Task item:
Wherever a line of the data contains "protective", copy that line.

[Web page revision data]
== == ==

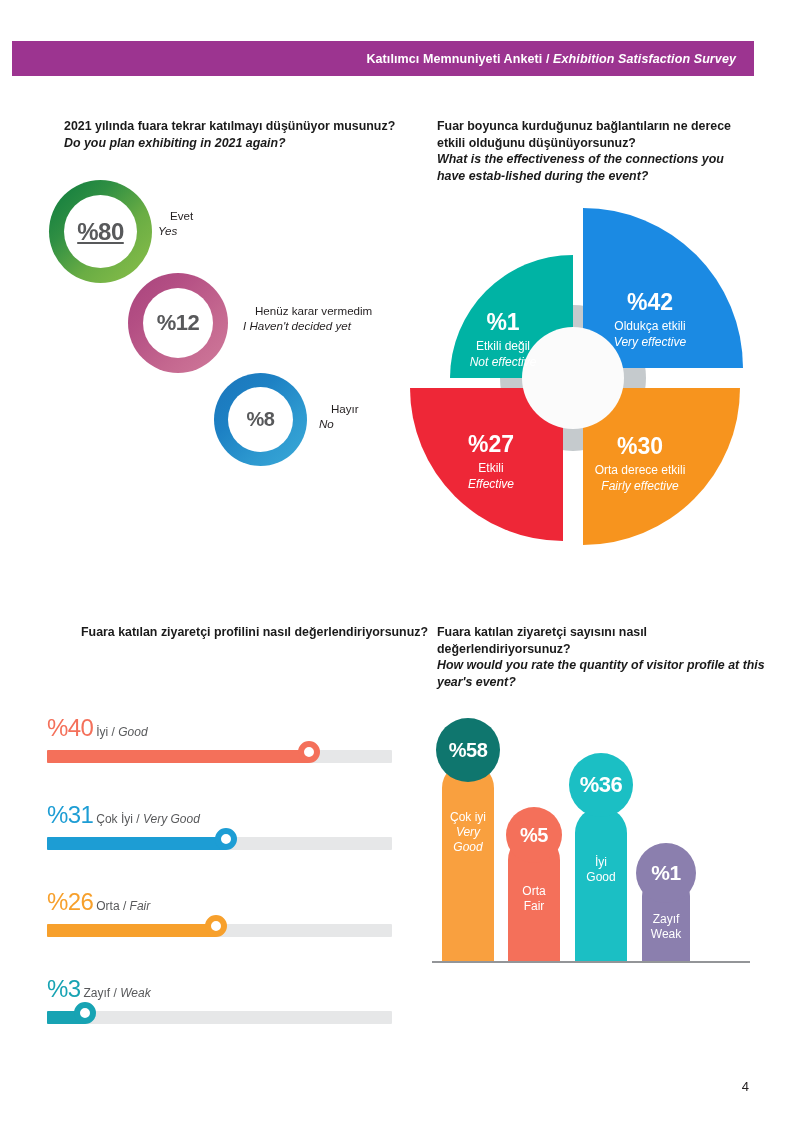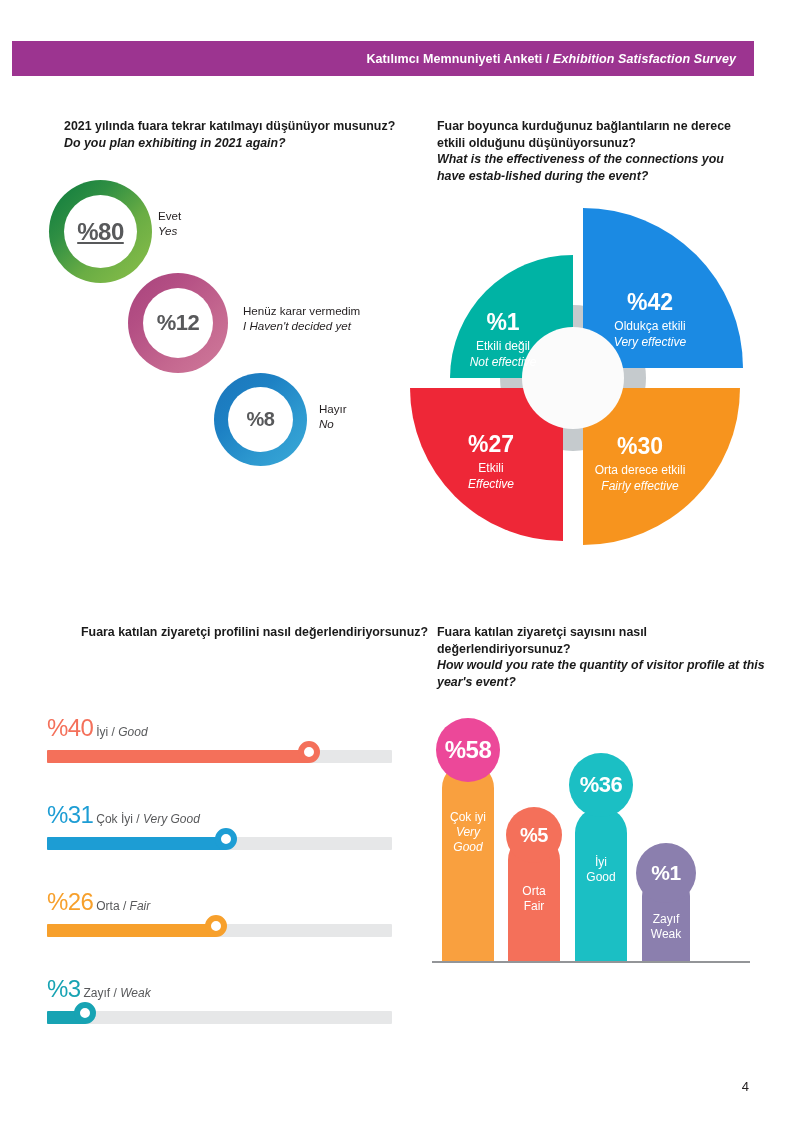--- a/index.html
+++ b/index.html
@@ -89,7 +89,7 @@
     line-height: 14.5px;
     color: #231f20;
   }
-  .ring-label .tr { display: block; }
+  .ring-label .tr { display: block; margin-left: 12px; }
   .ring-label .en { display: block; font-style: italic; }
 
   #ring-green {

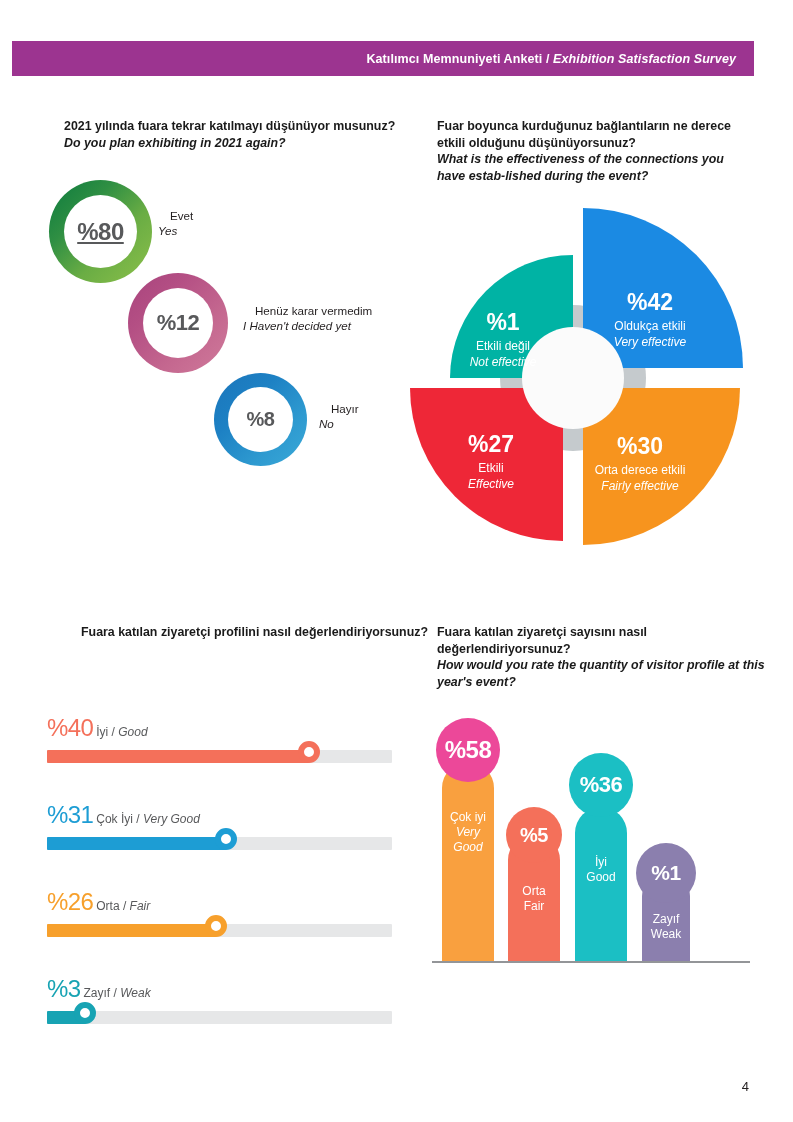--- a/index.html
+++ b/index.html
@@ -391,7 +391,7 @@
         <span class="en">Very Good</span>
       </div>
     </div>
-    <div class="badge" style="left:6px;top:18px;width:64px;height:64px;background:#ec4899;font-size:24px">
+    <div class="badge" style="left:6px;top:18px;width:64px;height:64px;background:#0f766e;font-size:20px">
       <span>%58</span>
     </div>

== == ==

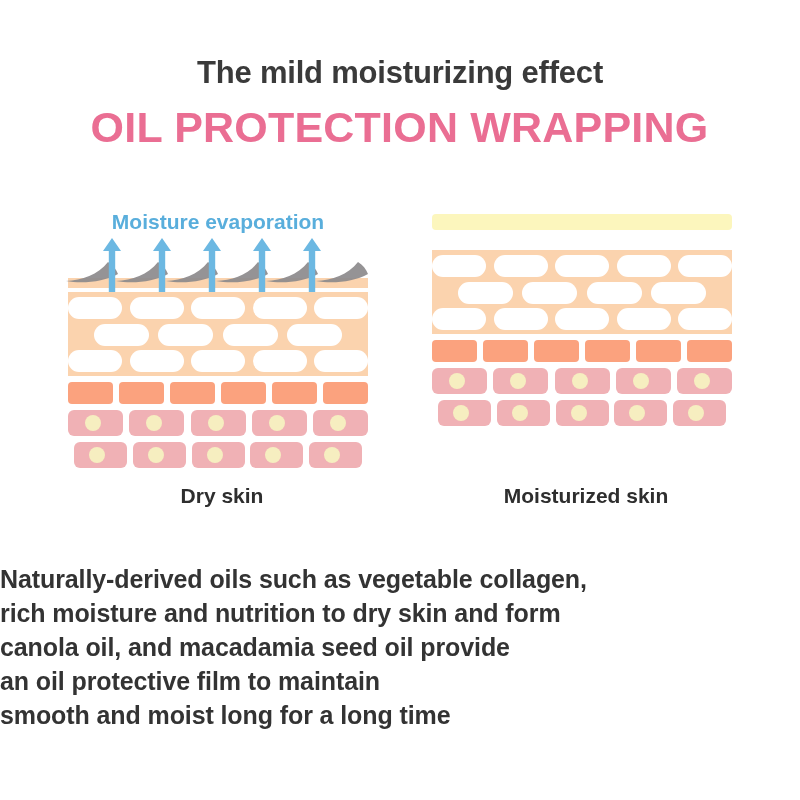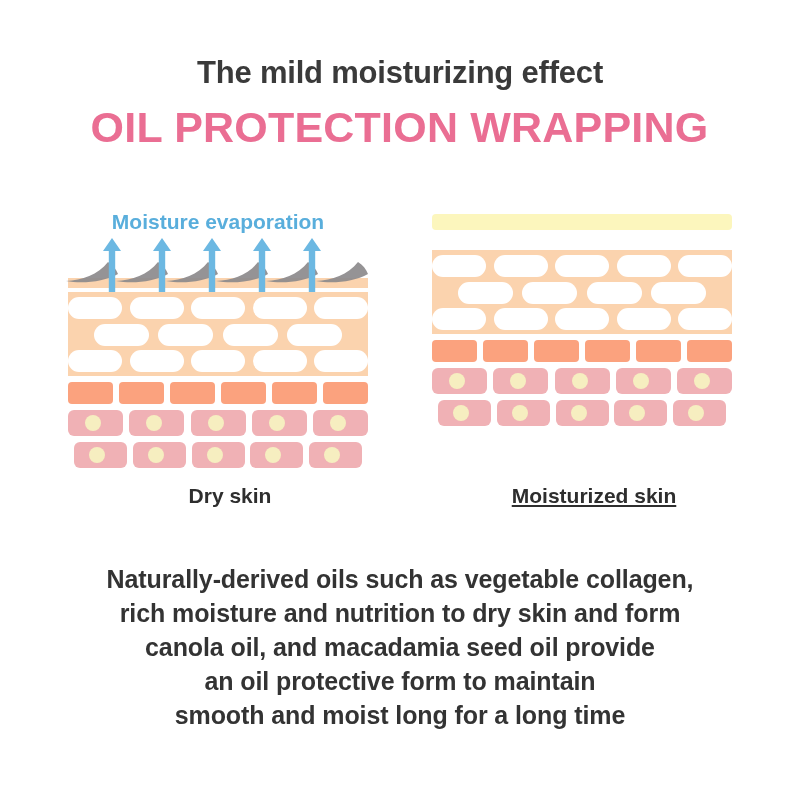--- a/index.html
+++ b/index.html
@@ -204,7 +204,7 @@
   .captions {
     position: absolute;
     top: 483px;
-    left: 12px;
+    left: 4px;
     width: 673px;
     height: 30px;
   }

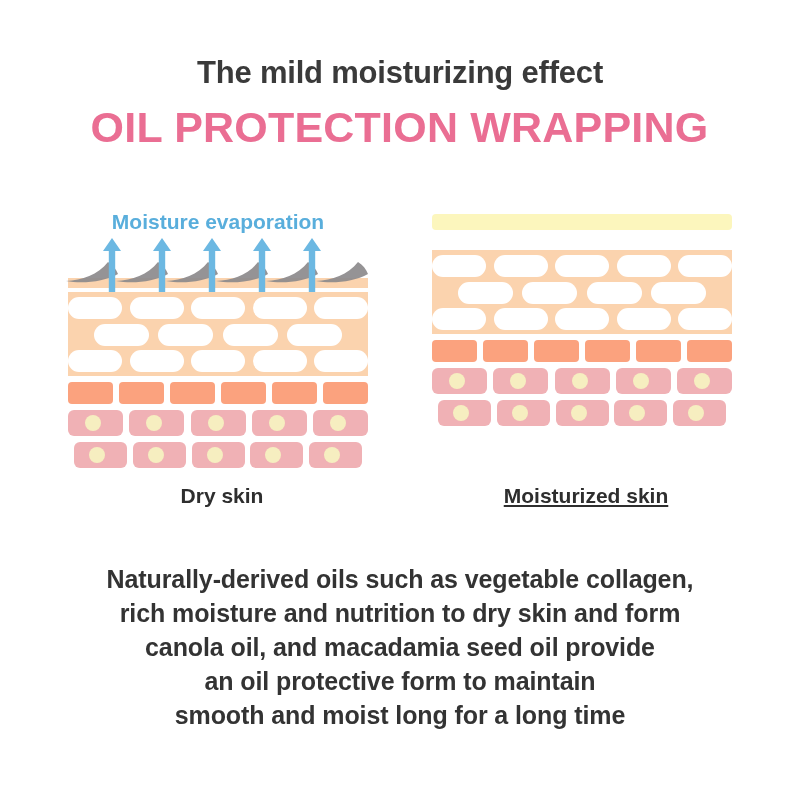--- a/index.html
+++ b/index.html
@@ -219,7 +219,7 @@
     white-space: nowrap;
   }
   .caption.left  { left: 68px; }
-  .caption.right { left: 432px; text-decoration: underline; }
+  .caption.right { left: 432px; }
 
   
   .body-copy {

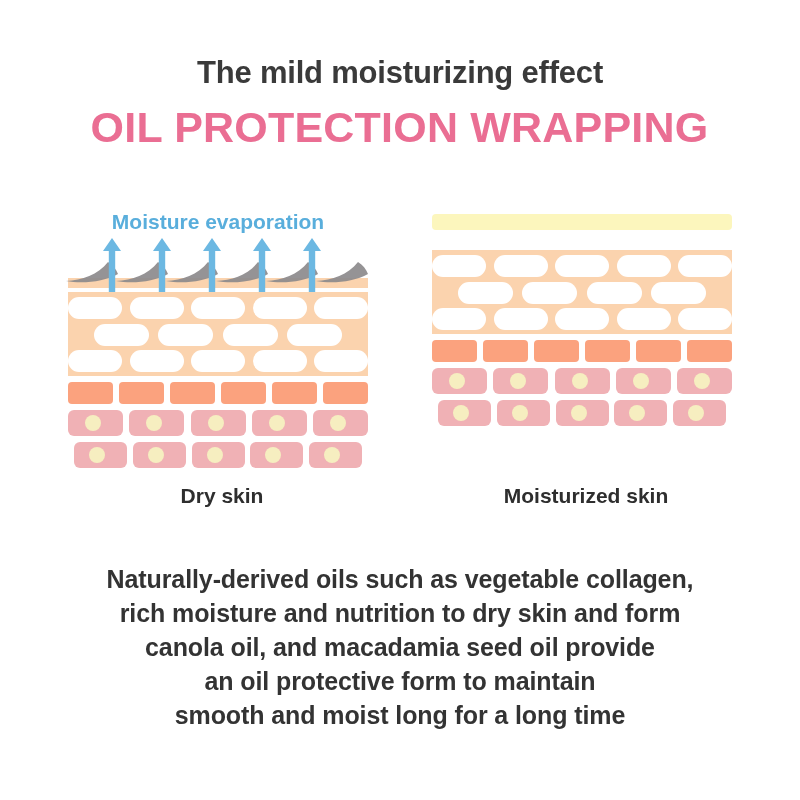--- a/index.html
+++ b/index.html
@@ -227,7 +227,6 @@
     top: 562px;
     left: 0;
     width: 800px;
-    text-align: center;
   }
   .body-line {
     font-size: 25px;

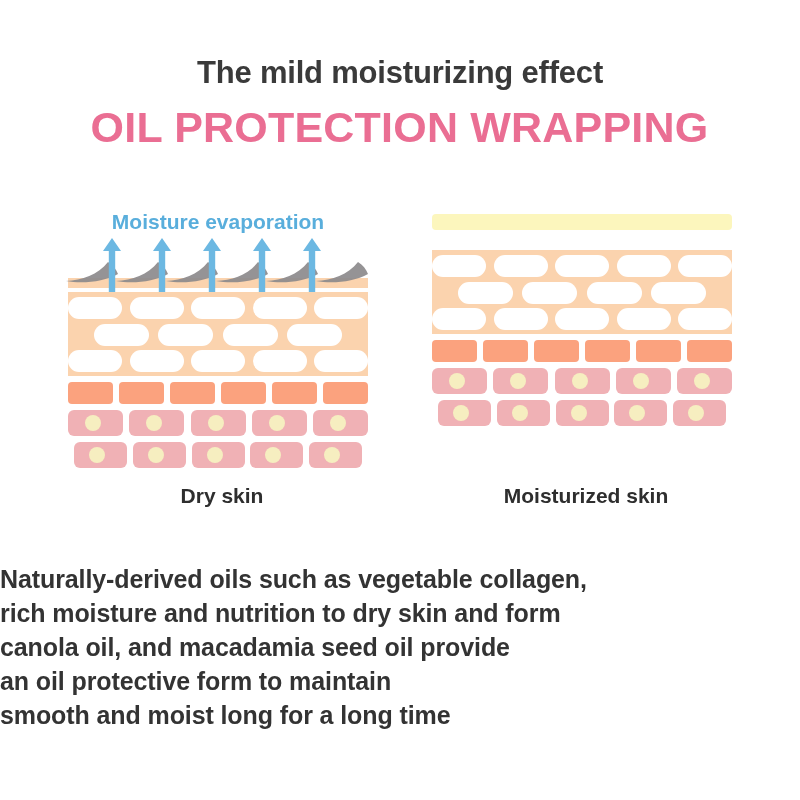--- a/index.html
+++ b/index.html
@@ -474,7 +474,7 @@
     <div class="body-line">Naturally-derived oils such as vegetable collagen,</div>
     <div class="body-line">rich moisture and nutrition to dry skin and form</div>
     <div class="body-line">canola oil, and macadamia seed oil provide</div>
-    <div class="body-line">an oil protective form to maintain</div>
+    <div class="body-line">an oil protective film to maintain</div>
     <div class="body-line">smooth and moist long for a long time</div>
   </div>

== == ==

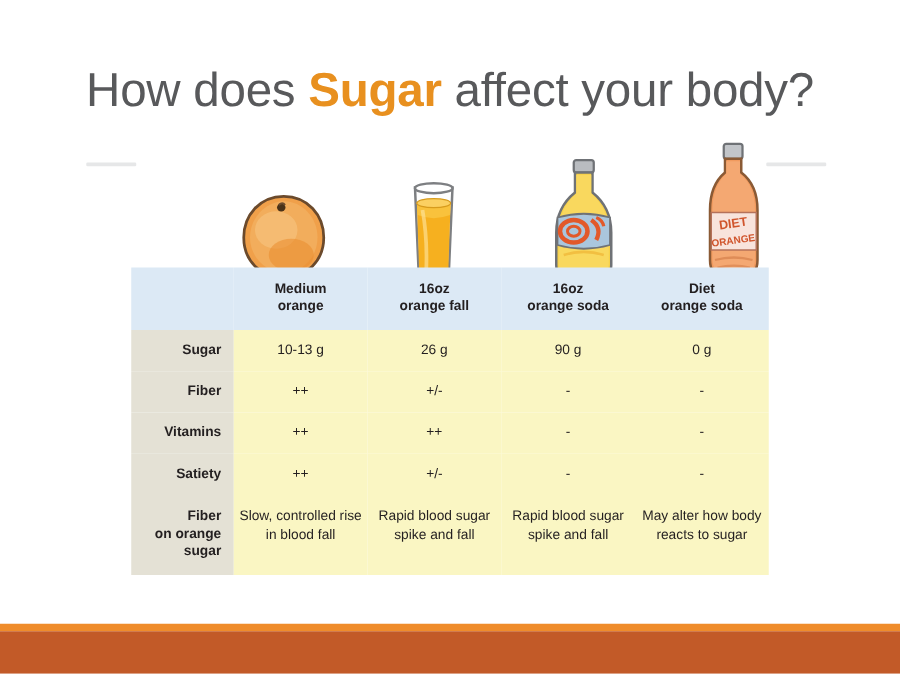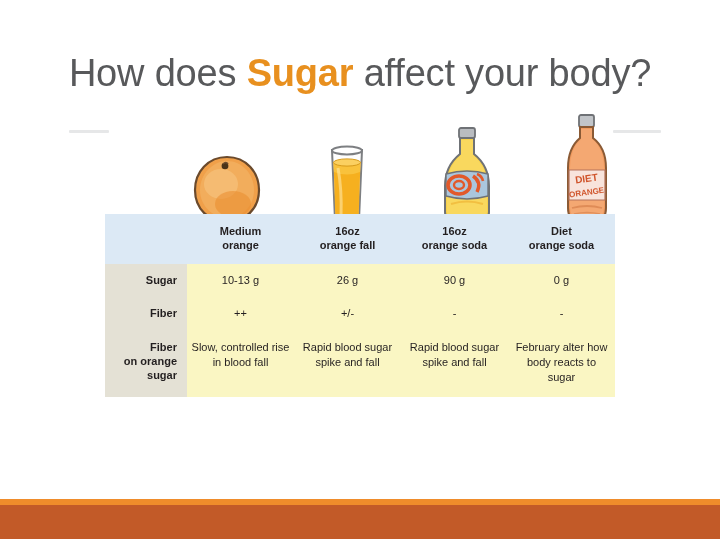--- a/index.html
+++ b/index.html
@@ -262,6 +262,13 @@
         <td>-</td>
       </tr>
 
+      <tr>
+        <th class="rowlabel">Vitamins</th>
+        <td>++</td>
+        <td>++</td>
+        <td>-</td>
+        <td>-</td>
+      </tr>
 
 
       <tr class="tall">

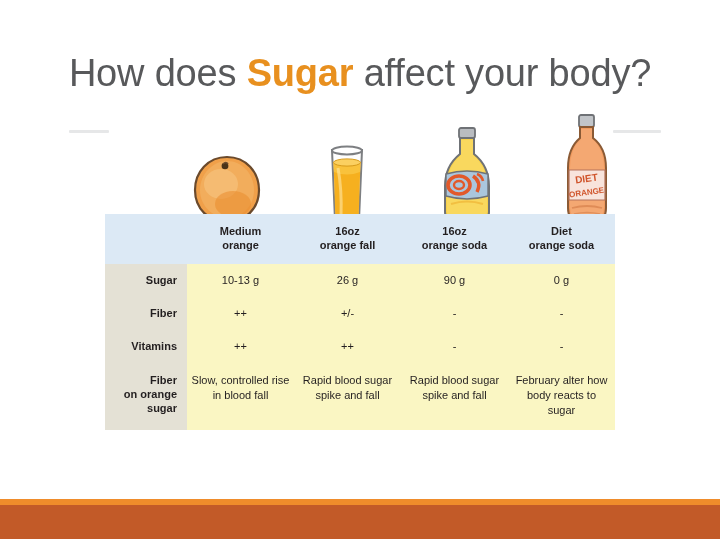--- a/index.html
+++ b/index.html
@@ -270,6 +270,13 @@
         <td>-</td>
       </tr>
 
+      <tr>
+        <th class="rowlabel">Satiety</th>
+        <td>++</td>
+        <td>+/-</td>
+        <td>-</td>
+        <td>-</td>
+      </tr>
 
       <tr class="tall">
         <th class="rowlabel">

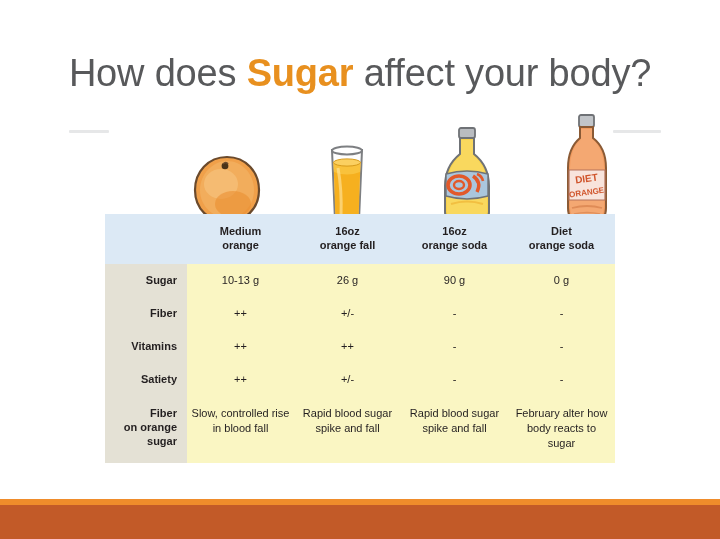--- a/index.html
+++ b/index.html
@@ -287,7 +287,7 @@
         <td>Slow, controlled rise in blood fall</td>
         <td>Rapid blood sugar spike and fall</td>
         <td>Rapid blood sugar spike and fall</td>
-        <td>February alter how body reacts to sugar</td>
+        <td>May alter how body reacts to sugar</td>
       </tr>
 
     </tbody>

== == ==

Task output:
-    <div class="body-line">an oil protective form to maintain</div>
+    <div class="body-line">an oil protective film to maintain</div>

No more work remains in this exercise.